An inconvenient truth about IoT security
The current political events in Barcelona provide us with a barely-needed reminder that we live in changing times, writes Rob Dyke, the field applications engineering manager at Trustonic. I was in the city as part of the Trustonic team exhibiting at IoT Solutions World Congress last week and took some time to speak with fellow vendors. I soon saw some fantastic product demonstrations that drew my attention – I wanted to learn more. Frequently though, the response to: “This looks great – how is it secured? How do we know the data is trustworthy?” was a puzzled look and a “It uses our cloud and we secure that” or “It runs on a secure OS”. Sometimes the response was worse: “It’s a closed network. You couldn’t attack it”.
It didn’t fill me with confidence. Everyone has a secure solution, it seems. But how do we know that it’s secure? Who has validated it? The questions and the perplexed looks continued. I slept uneasily.

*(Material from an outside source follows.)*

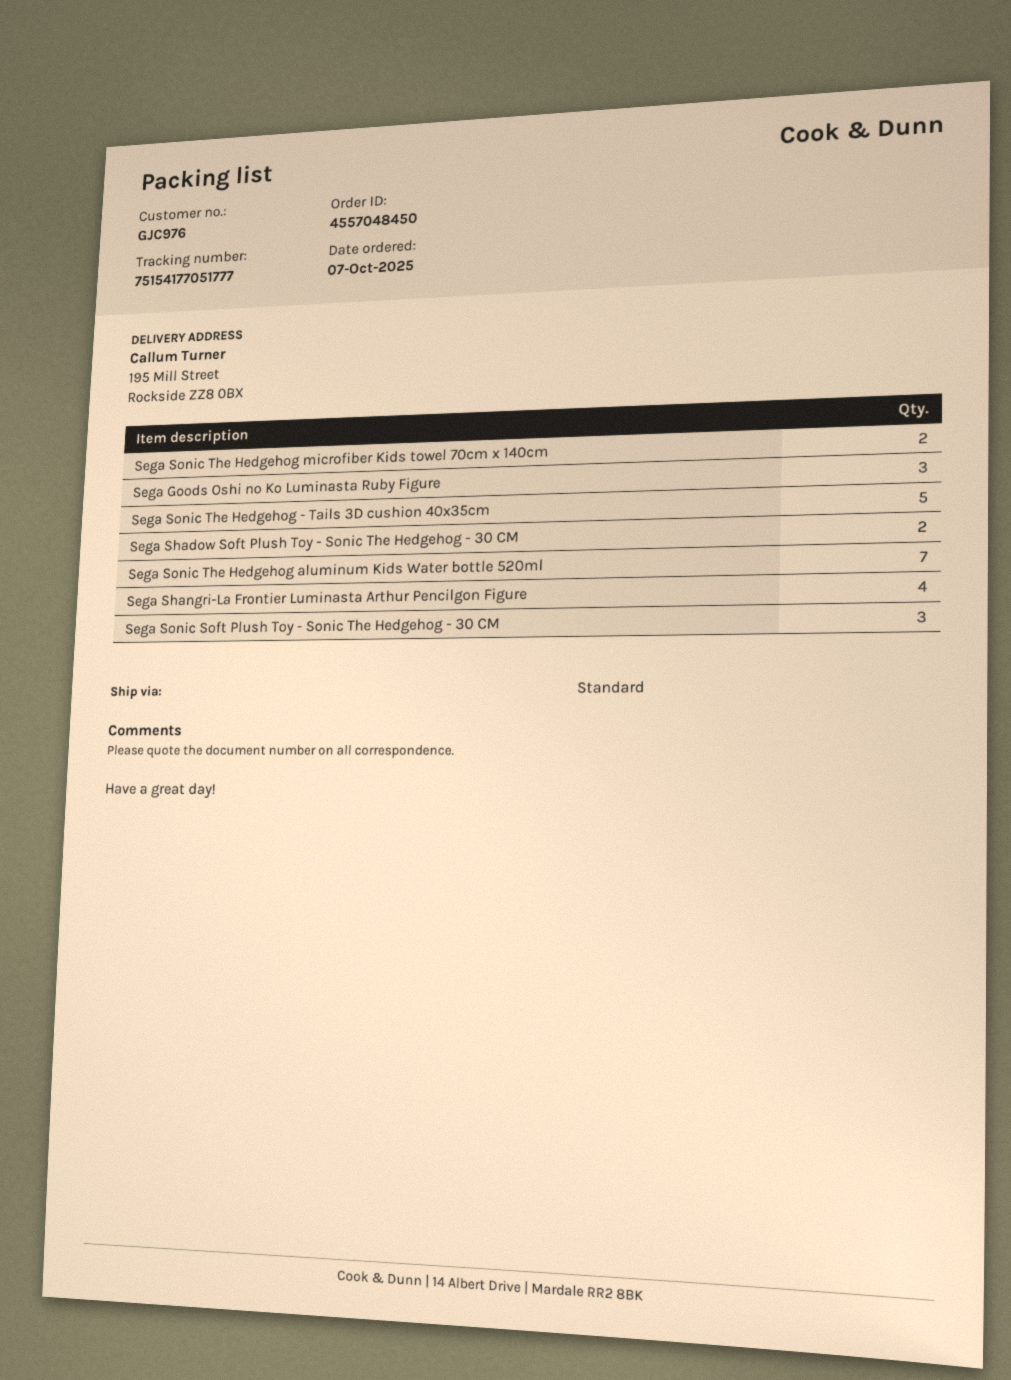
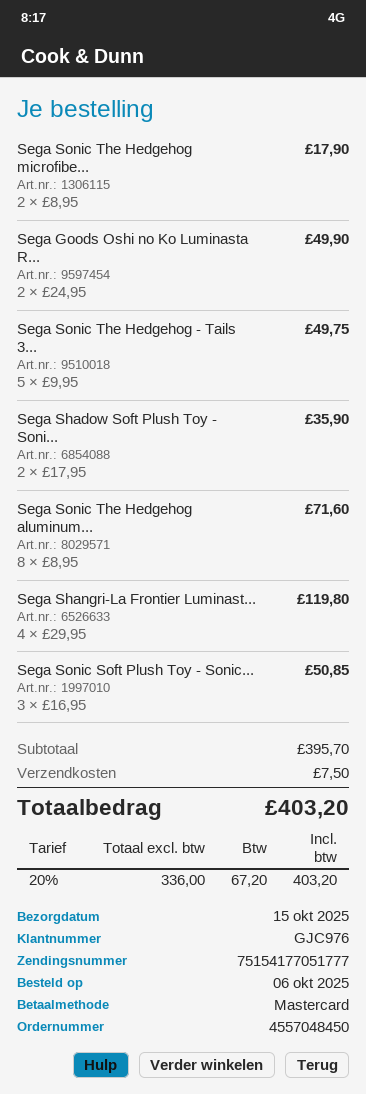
order date: 2025-10-07 -> 2025-10-06
Sega Goods Oshi no Ko Luminasta Ruby Figure: 3 -> 2
Sega Sonic The Hedgehog aluminum Kids Water bottle 520ml: 7 -> 8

I don’t want to criticise the IoT solutions that I saw – they were interesting and point to an exciting future for us all. Unfortunately, securing these solutions isn’t exciting and probably won’t draw a crowd to your stand. It’s rare to see ground-breaking security solutions making the news – consumers just expect it these days. Of course, you can expect a media frenzy if you’re breached. There have been some horrifying examples already and we are still in the early days of this industry. IoT solutions need to be secure by design – or, to put it another way, the components of the solution must already be secure when they are deployed. With the headache (and tedium) of security taken care of, the industry would be free to innovate and dream up even more exciting products.

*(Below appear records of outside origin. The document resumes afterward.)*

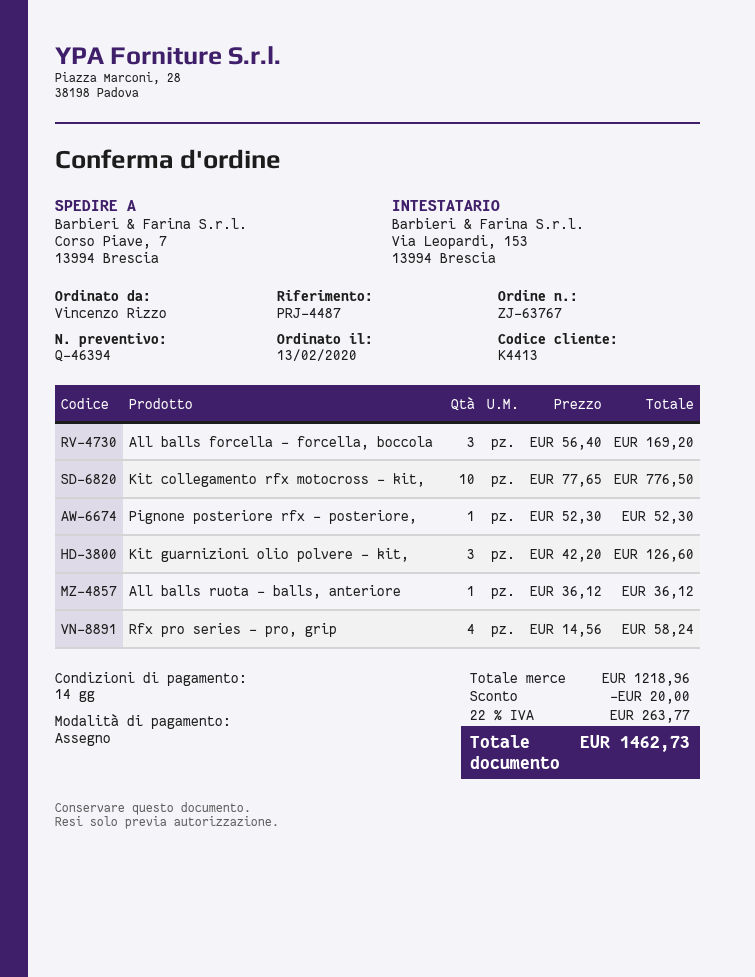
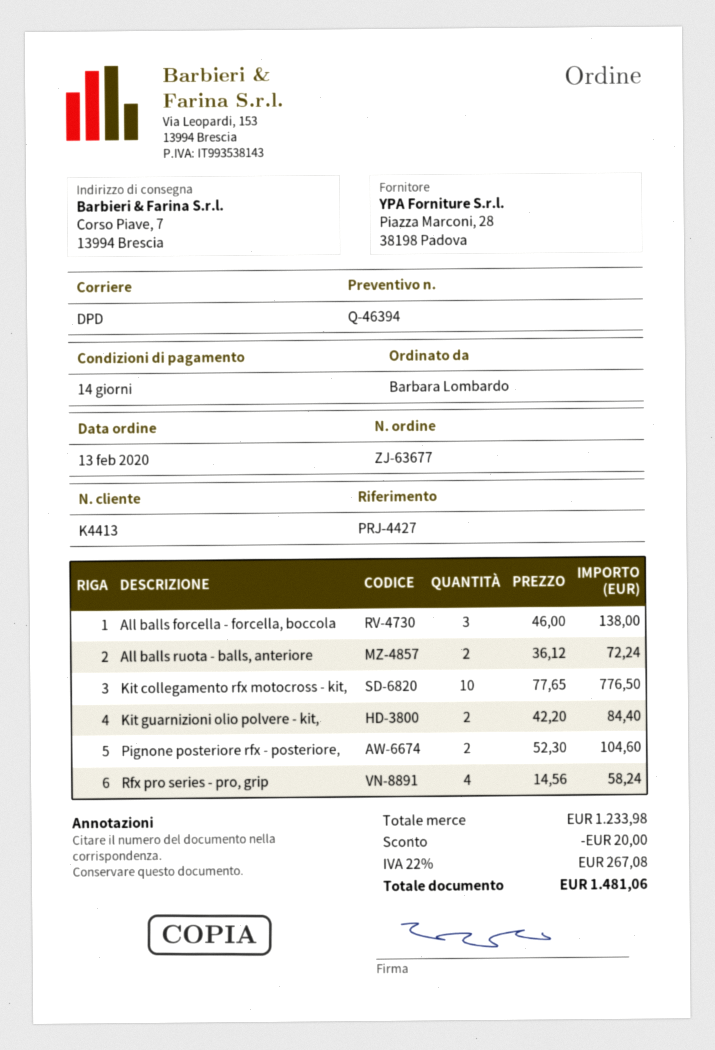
order number: ZJ-63767 -> ZJ-63677
reference: PRJ-4487 -> PRJ-4427
ordered by: Vincenzo Rizzo -> Barbara Lombardo
All balls forcella - forcella, boccola: 3 x 56.40 = 169.20 -> 3 x 46.00 = 138.00
Pignone posteriore rfx - posteriore,: 1 x 52.30 = 52.30 -> 2 x 52.30 = 104.60
Kit guarnizioni olio polvere - kit,: 3 x 42.20 = 126.60 -> 2 x 42.20 = 84.40
All balls ruota - balls, anteriore: 1 x 36.12 = 36.12 -> 2 x 36.12 = 72.24
subtotal: 1218.96 -> 1233.98
tax: 22% = 263.77 -> 22% = 267.08
total: 1462.73 -> 1481.06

I was showing an IoT security demo built on a Samsung ARTIK board, which already has Trustonic TEE technology embedded. It showed an IoT device connecting to Amazon Web Services (AWS), cryptographically proving itself to be secure and having a trusted identity, thus enabling it to become automatically registered on the system. Perhaps not as exciting as an IoT boat or sports bike sharing data in real time, but it demonstrated that, by embedding a truly secure OS (one that’s Common Criteria certified and FIPS-140-2 approved) combined with a Root of Trust installed in the factory (think of this like a digital birthmark), an IoT device can be trusted pretty much automatically. Once you have an inherently trusted device, you can be confident that data from its sensors is also trustworthy.
Shakespeare wrote “Love all, trust a few”. So, love all the cool and exciting IoT products – but only trust the few which are truly secure.